**Problem to solve:** Would you please repeat exactly the entries below, starting at the line with "Denis Zholdak | BodyweightKg Levy: 56.3" and ending at the line with "column Shifted (Bodyweightkg)", and nothing outside that range? Leave out the pictures.

**Saved data entries:**
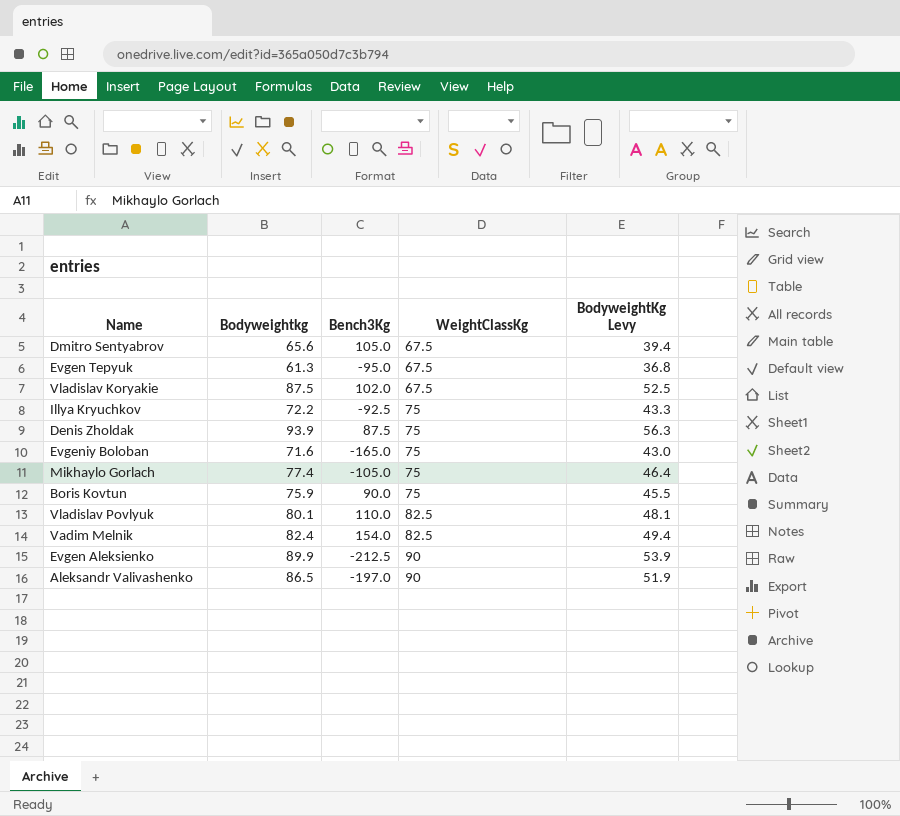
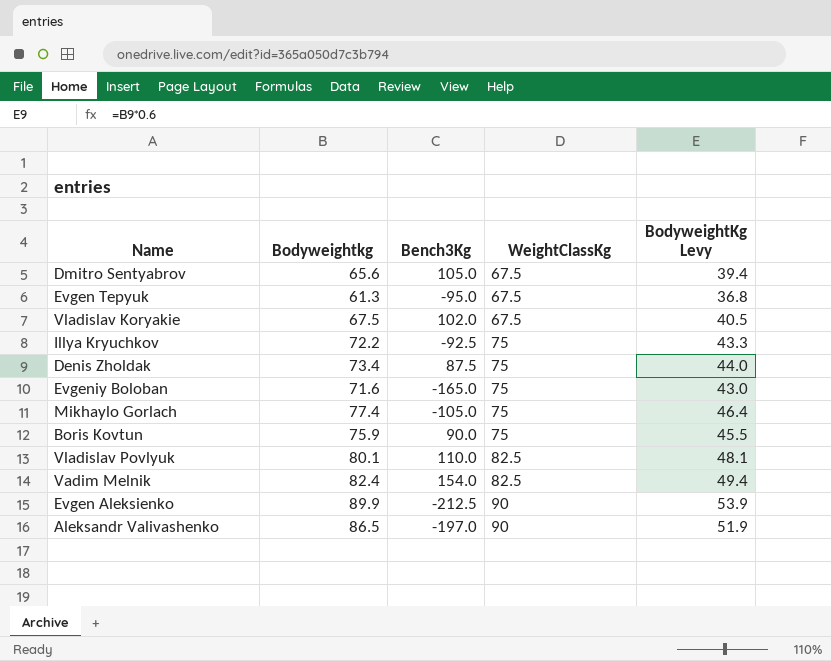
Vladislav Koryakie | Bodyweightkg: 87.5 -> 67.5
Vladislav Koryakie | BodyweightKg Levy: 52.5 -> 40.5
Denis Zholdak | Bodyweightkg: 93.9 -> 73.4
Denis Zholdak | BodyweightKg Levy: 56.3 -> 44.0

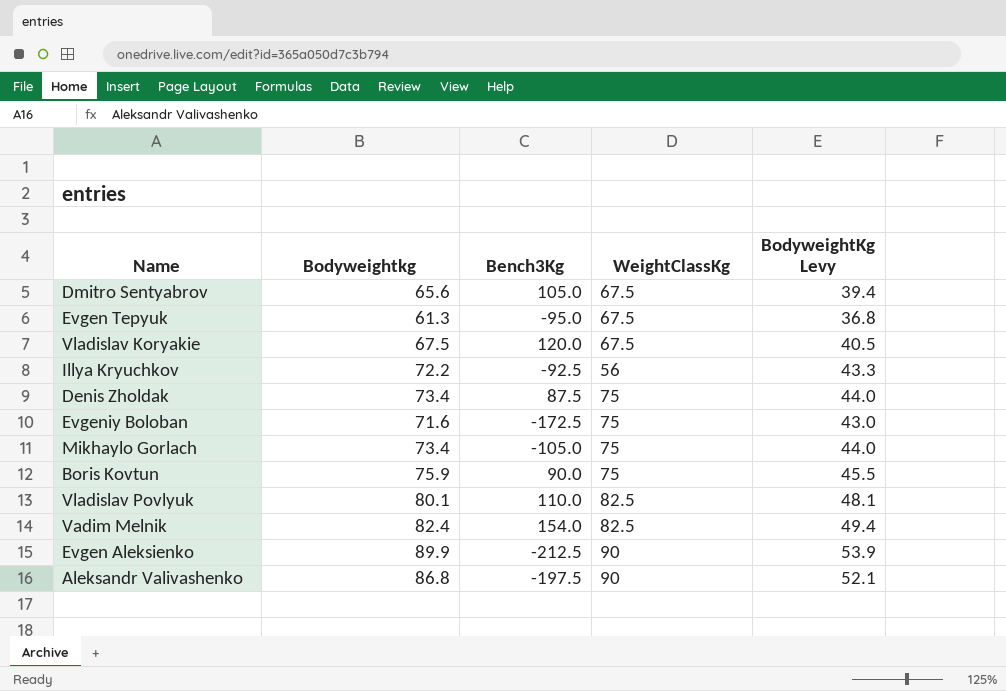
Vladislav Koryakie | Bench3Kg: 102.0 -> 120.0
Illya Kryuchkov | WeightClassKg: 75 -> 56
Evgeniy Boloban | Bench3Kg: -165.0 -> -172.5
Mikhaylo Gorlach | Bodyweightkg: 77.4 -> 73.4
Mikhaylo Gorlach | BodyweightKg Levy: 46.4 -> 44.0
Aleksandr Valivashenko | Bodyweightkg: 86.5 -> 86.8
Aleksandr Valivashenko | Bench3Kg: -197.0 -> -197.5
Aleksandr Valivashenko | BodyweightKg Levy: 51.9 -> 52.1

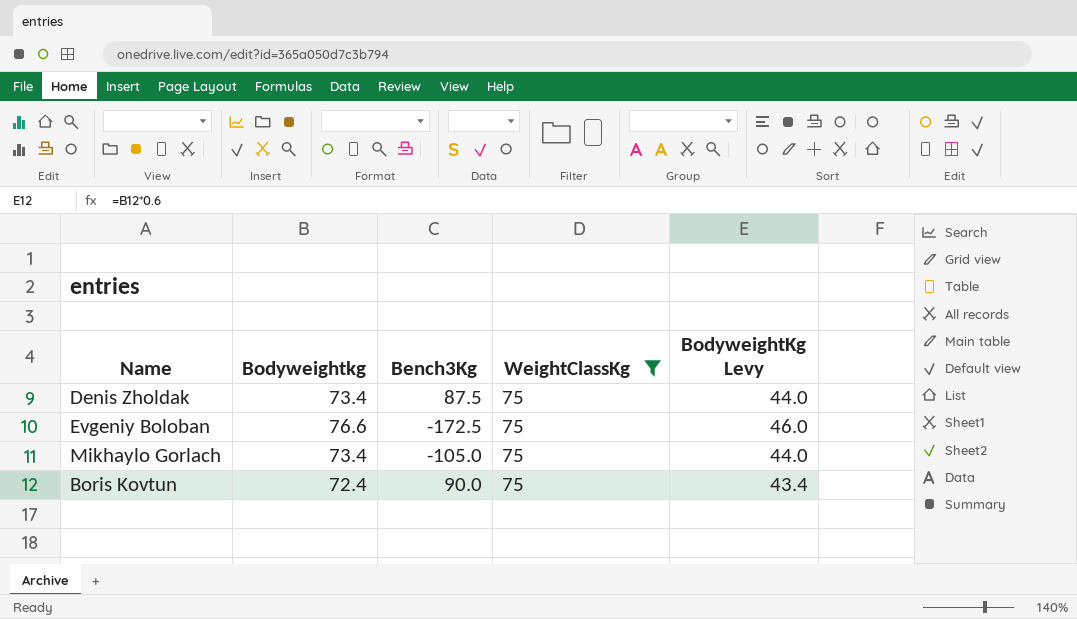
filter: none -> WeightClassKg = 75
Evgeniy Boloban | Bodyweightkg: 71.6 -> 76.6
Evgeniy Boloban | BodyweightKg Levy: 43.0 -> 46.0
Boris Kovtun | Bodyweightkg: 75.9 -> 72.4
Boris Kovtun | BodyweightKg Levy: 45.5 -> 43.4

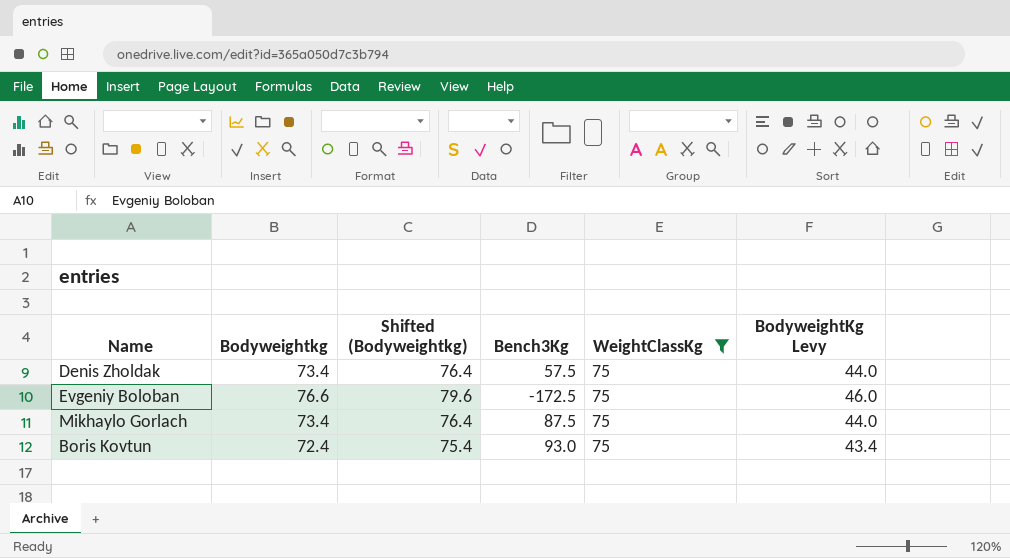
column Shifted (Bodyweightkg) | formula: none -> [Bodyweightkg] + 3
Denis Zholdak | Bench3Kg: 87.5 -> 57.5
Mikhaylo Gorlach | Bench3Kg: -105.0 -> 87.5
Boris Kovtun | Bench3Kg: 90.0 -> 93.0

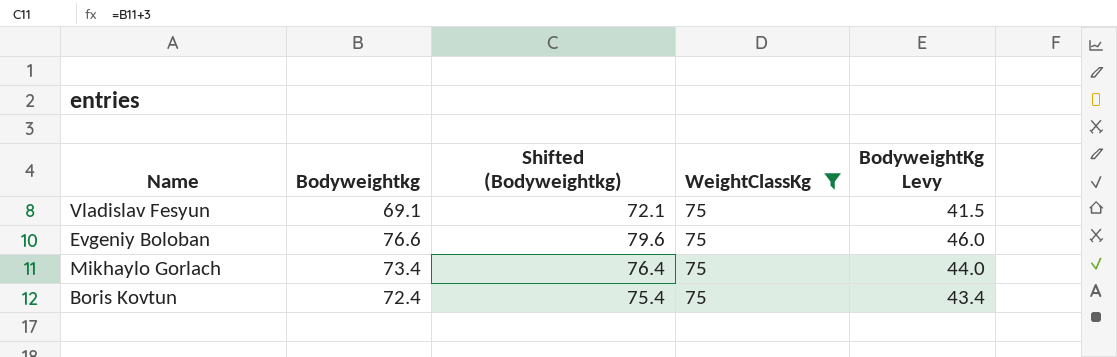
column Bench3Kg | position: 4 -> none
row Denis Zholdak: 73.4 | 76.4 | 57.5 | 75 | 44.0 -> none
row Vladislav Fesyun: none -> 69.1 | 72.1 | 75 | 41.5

**Answer box:**
Denis Zholdak | BodyweightKg Levy: 56.3 -> 44.0

Vladislav Koryakie | Bench3Kg: 102.0 -> 120.0
Illya Kryuchkov | WeightClassKg: 75 -> 56
Evgeniy Boloban | Bench3Kg: -165.0 -> -172.5
Mikhaylo Gorlach | Bodyweightkg: 77.4 -> 73.4
Mikhaylo Gorlach | BodyweightKg Levy: 46.4 -> 44.0
Aleksandr Valivashenko | Bodyweightkg: 86.5 -> 86.8
Aleksandr Valivashenko | Bench3Kg: -197.0 -> -197.5
Aleksandr Valivashenko | BodyweightKg Levy: 51.9 -> 52.1

filter: none -> WeightClassKg = 75
Evgeniy Boloban | Bodyweightkg: 71.6 -> 76.6
Evgeniy Boloban | BodyweightKg Levy: 43.0 -> 46.0
Boris Kovtun | Bodyweightkg: 75.9 -> 72.4
Boris Kovtun | BodyweightKg Levy: 45.5 -> 43.4

column Shifted (Bodyweightkg) | formula: none -> [Bodyweightkg] + 3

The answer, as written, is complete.